(Data in this exercise)
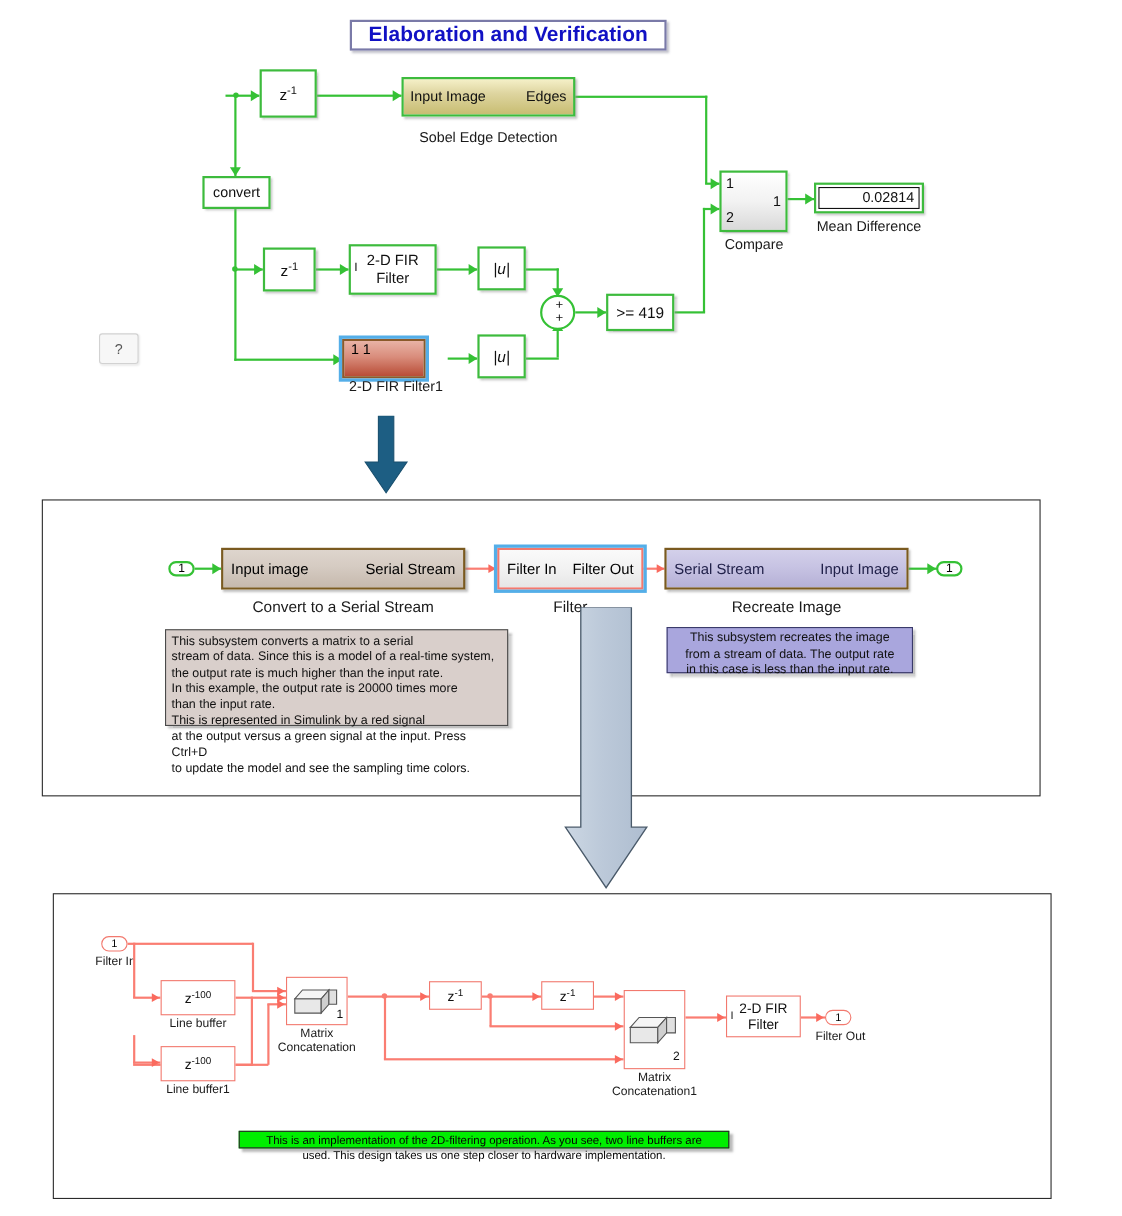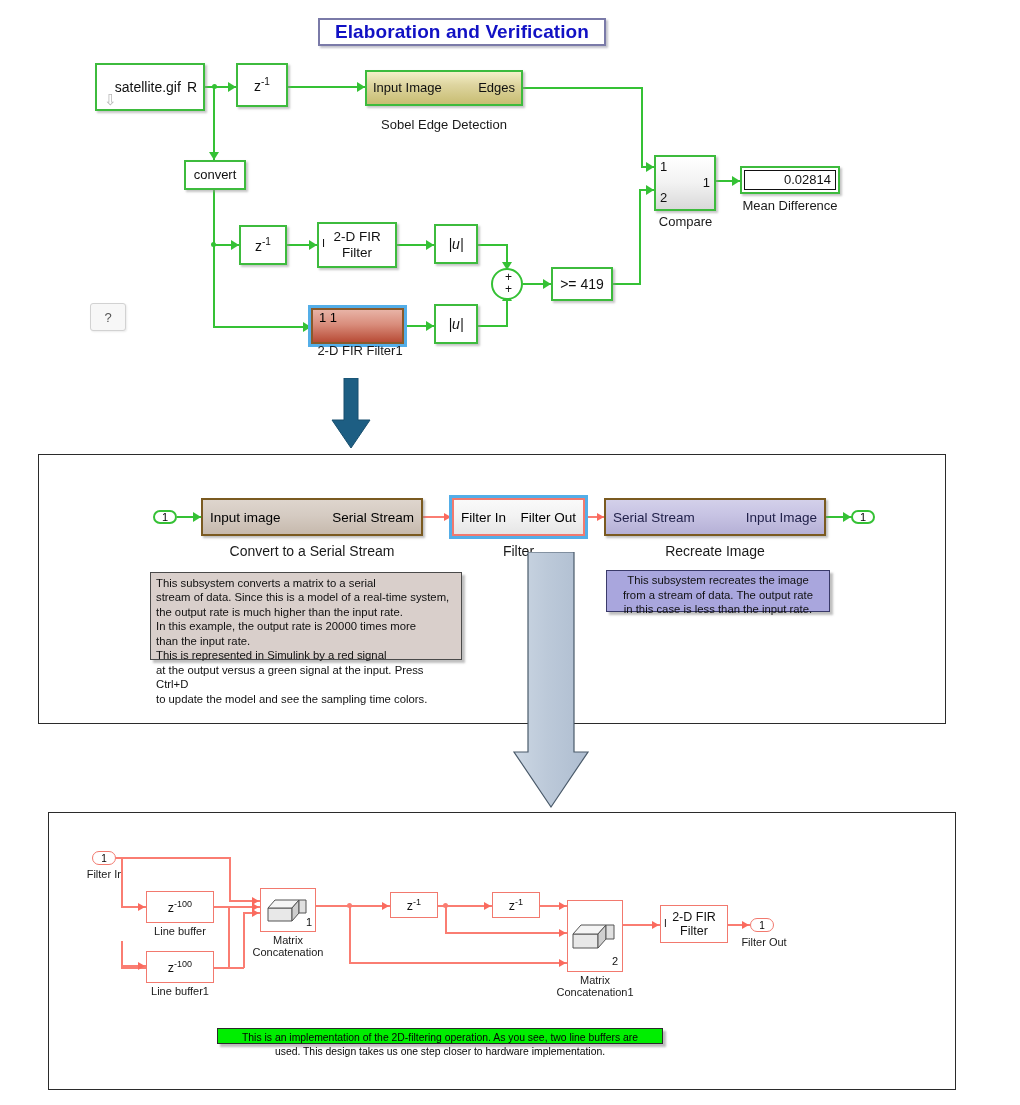--- a/index.html
+++ b/index.html
@@ -269,11 +269,6 @@
   <div class="w wh" style="left:716px;top:180px;width:24px;"></div>
   <div class="arrowR" style="left:732px;top:176px;"></div>
 
-  <div class="blk" id="satellite-source">
-    <span class="txt">satellite.gif</span>
-    <span style="margin-left:6px;">R</span>
-    <span id="source-download-icon">⇩</span>
-  </div>
 
   <div class="blk" id="delay-1">
     <span><span>z</span><sup>-1</sup></span>

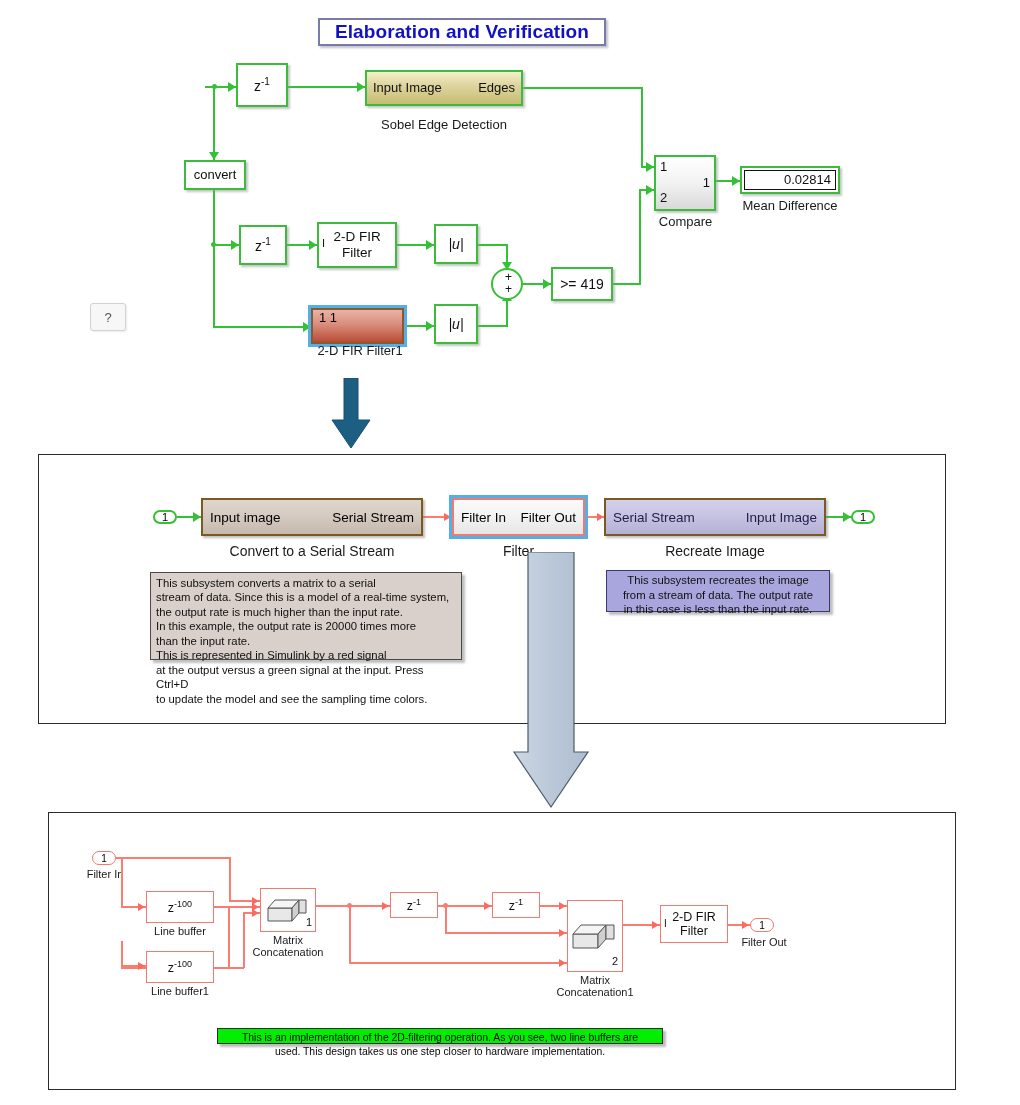--- a/index.html
+++ b/index.html
@@ -93,7 +93,7 @@
   #abs-1 { left:434px; top:224px; width:44px; height:40px; font-style:italic; }
   #abs-2 { left:434px; top:304px; width:44px; height:40px; font-style:italic; }
   #fir-filter1 {
-    left:311px; top:308px; width:93px; height:36px;
+    left:311px; top:308px; width:76px; height:36px;
     border:2px solid #8a5a2b;
     outline:3px solid #54aee8;
     background:linear-gradient(180deg,#e8b3a6 0%,#d98d7c 45%,#b84c36 100%);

(Problem description)
Repeat the material above word for word and skip every image in it.

(Your solution)
--- a/index.html
+++ b/index.html
@@ -269,11 +269,6 @@
   <div class="w wh" style="left:716px;top:180px;width:24px;"></div>
   <div class="arrowR" style="left:732px;top:176px;"></div>
 
-  <div class="blk" id="satellite-source">
-    <span class="txt">satellite.gif</span>
-    <span style="margin-left:6px;">R</span>
-    <span id="source-download-icon">⇩</span>
-  </div>
 
   <div class="blk" id="delay-1">
     <span><span>z</span><sup>-1</sup></span>

--- a/index.html
+++ b/index.html
@@ -93,7 +93,7 @@
   #abs-1 { left:434px; top:224px; width:44px; height:40px; font-style:italic; }
   #abs-2 { left:434px; top:304px; width:44px; height:40px; font-style:italic; }
   #fir-filter1 {
-    left:311px; top:308px; width:93px; height:36px;
+    left:311px; top:308px; width:76px; height:36px;
     border:2px solid #8a5a2b;
     outline:3px solid #54aee8;
     background:linear-gradient(180deg,#e8b3a6 0%,#d98d7c 45%,#b84c36 100%);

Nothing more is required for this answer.